* PROBLEM STATEMENT: Print each entry precisely; exclude the pictures.

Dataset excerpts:
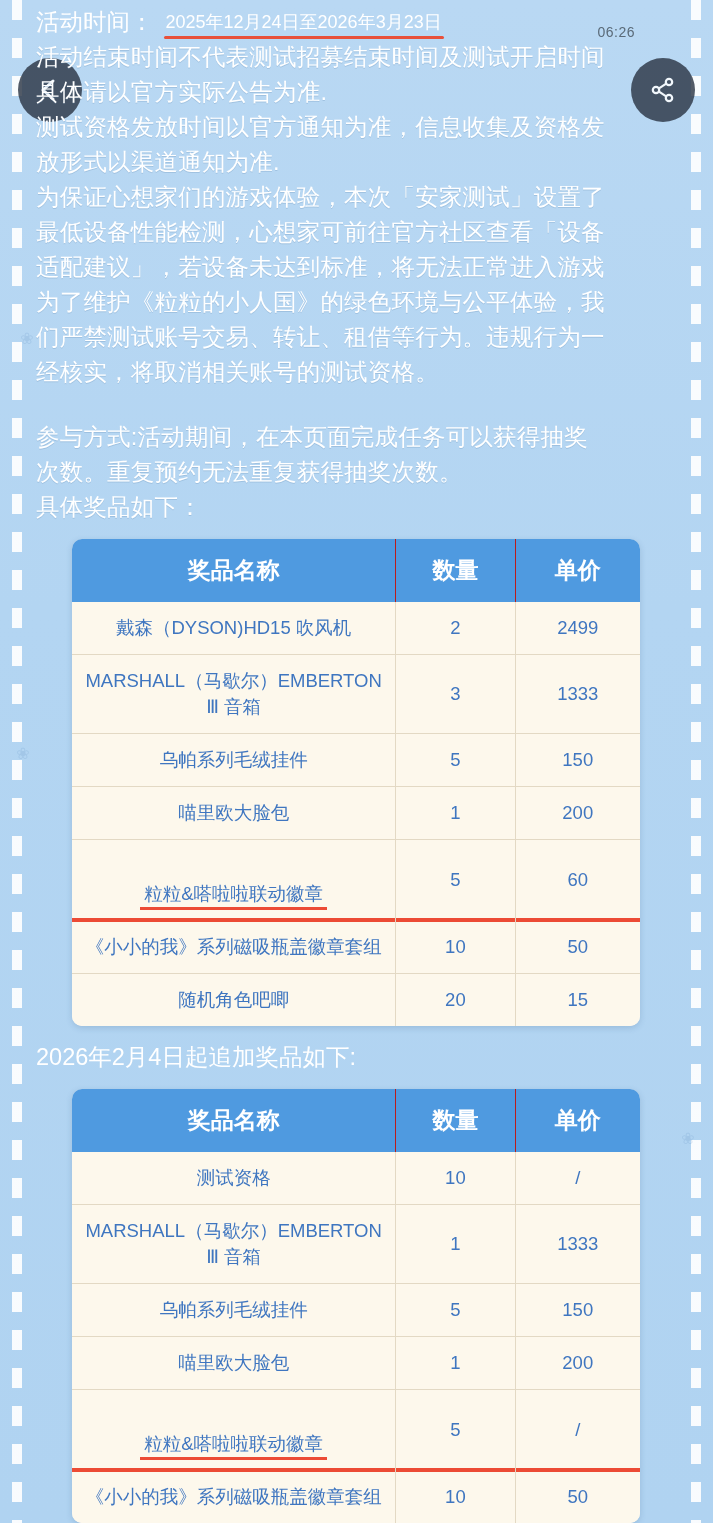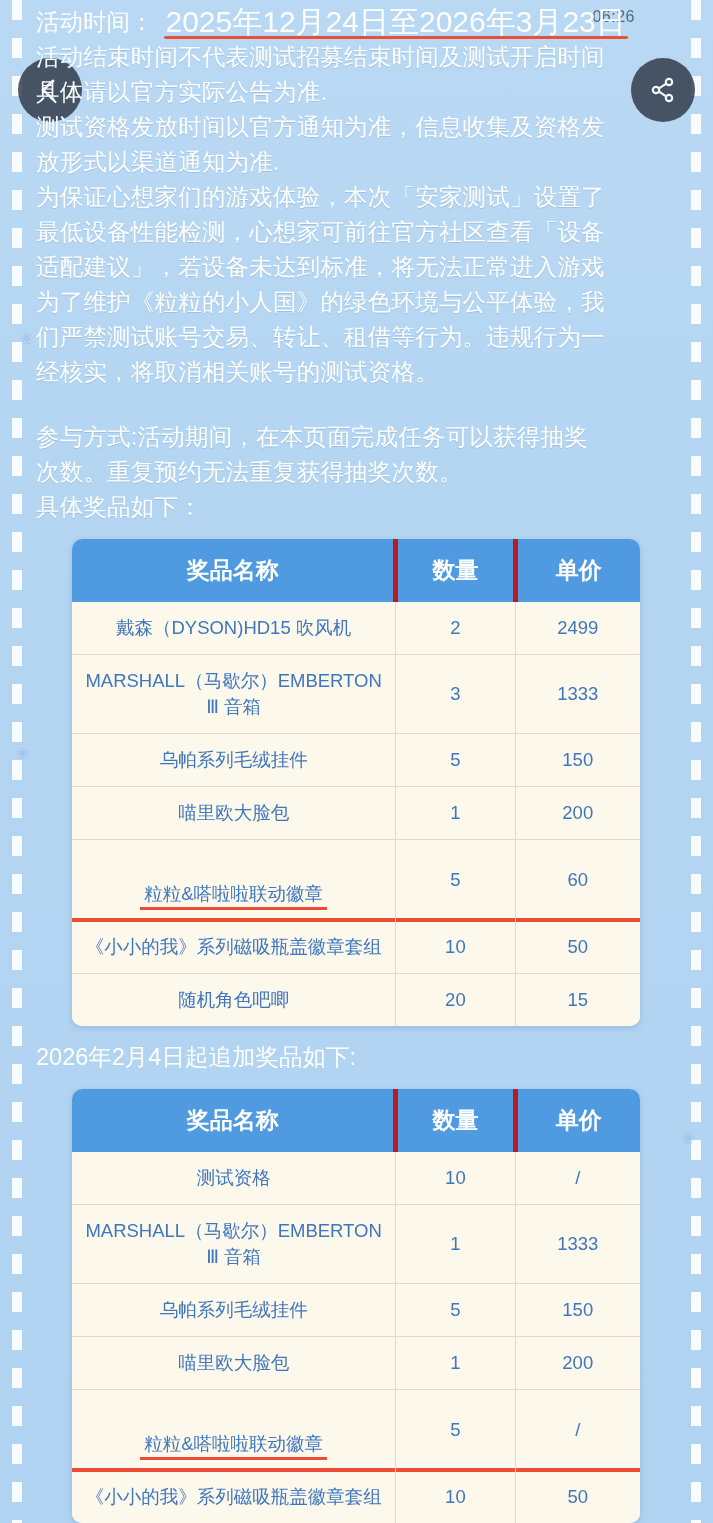--- a/index.html
+++ b/index.html
@@ -93,7 +93,7 @@
   .label-strong { color: #ffffff; font-size: 23.5px; line-height: 36px; }
   .highlight-date {
     color: #ffffff;
-    font-size: 30px;
+    font-size: 18px;
     line-height: 36px;
     position: relative;
     display: inline-block;

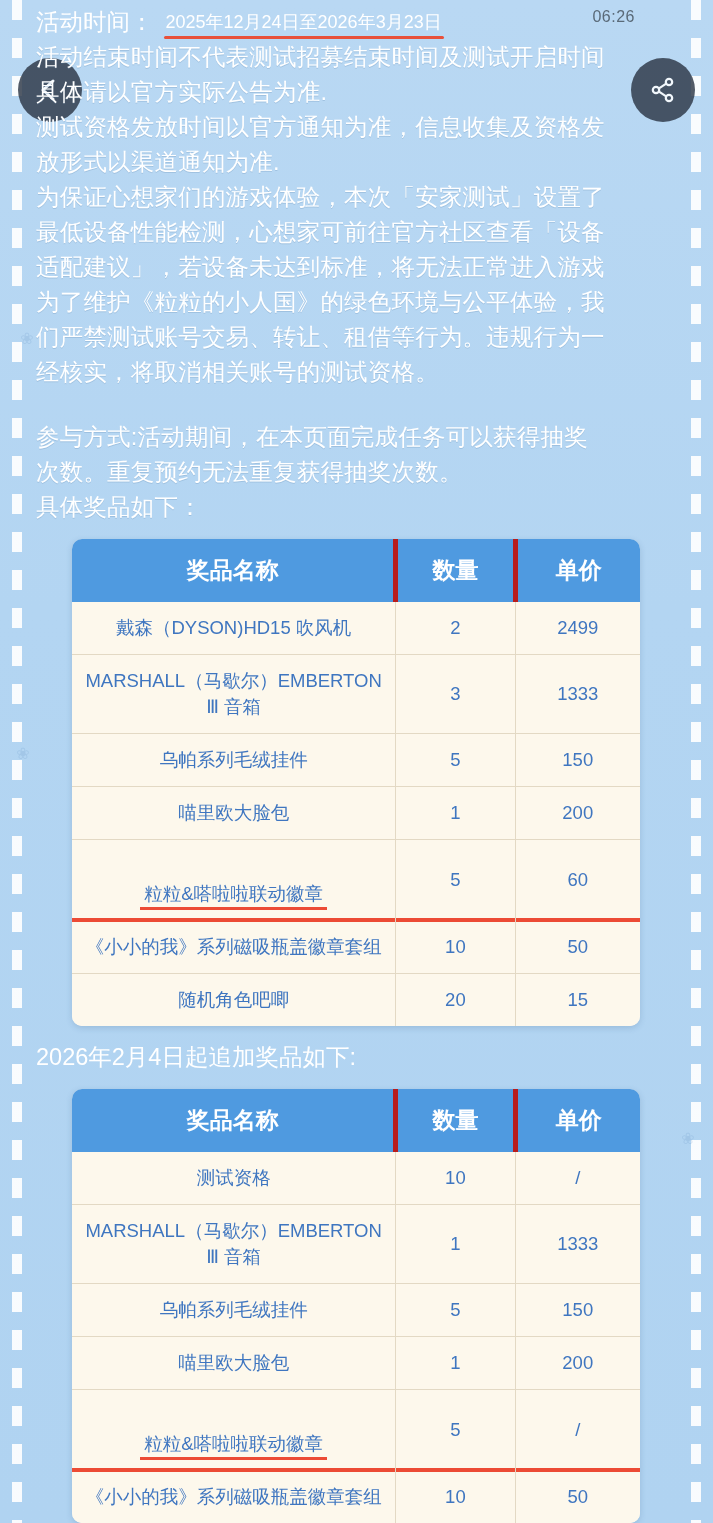--- a/index.html
+++ b/index.html
@@ -47,9 +47,9 @@
   
   .status-clock {
     position: absolute;
-    top: 8px;
+    top: 24px;
     right: 78px;
-    font-size: 16px;
+    font-size: 14px;
     color: #5a6a78;
     letter-spacing: .5px;
   }

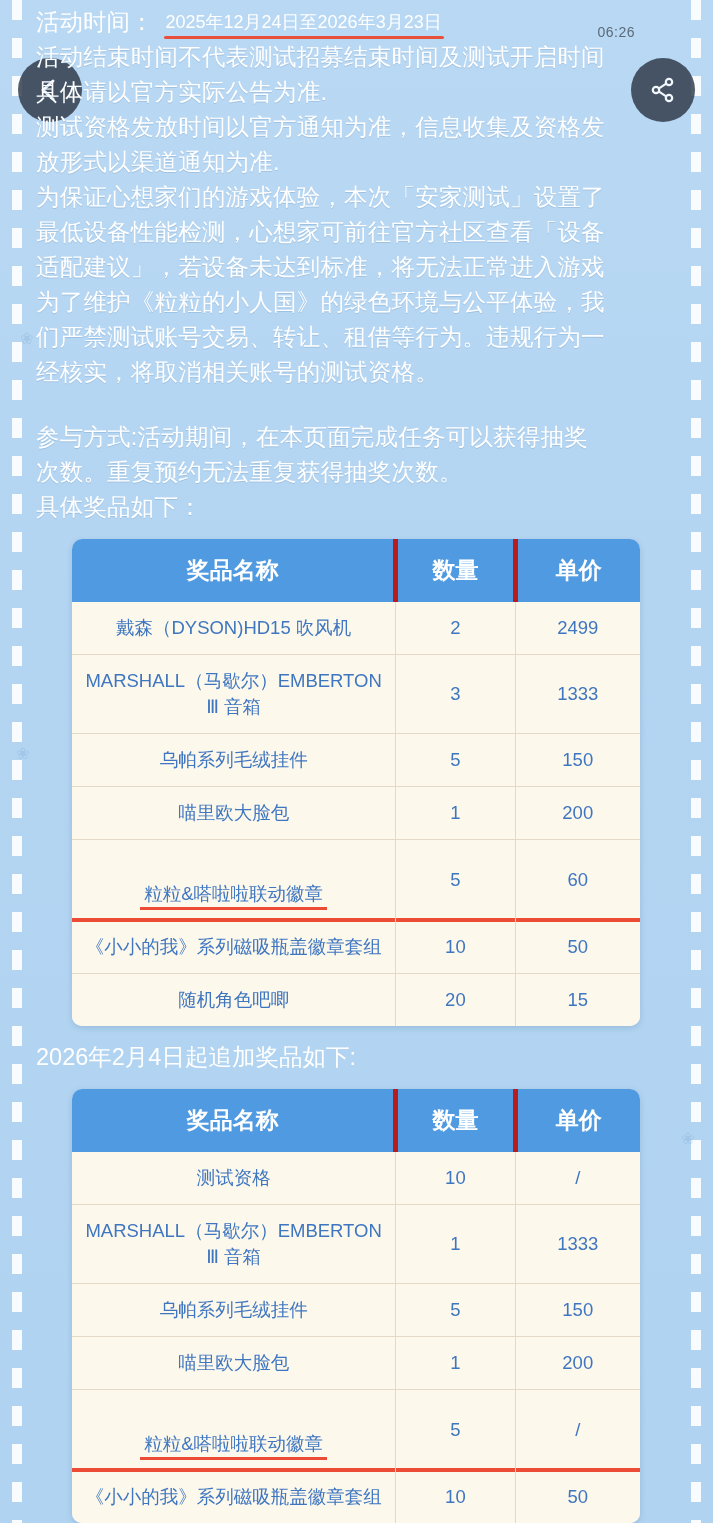--- a/index.html
+++ b/index.html
@@ -135,7 +135,7 @@
     font-weight: bold;
     padding: 16px 4px;
     text-align: center;
-    border-right: 5px solid #b91c1c;
+    border-right: 1px solid #b91c1c;
   }
   thead th:last-child { border-right: none; }
   tbody td {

* OUTPUT OF THE EXERCISE:
--- a/index.html
+++ b/index.html
@@ -93,7 +93,7 @@
   .label-strong { color: #ffffff; font-size: 23.5px; line-height: 36px; }
   .highlight-date {
     color: #ffffff;
-    font-size: 30px;
+    font-size: 18px;
     line-height: 36px;
     position: relative;
     display: inline-block;

--- a/index.html
+++ b/index.html
@@ -47,9 +47,9 @@
   
   .status-clock {
     position: absolute;
-    top: 8px;
+    top: 24px;
     right: 78px;
-    font-size: 16px;
+    font-size: 14px;
     color: #5a6a78;
     letter-spacing: .5px;
   }

--- a/index.html
+++ b/index.html
@@ -135,7 +135,7 @@
     font-weight: bold;
     padding: 16px 4px;
     text-align: center;
-    border-right: 5px solid #b91c1c;
+    border-right: 1px solid #b91c1c;
   }
   thead th:last-child { border-right: none; }
   tbody td {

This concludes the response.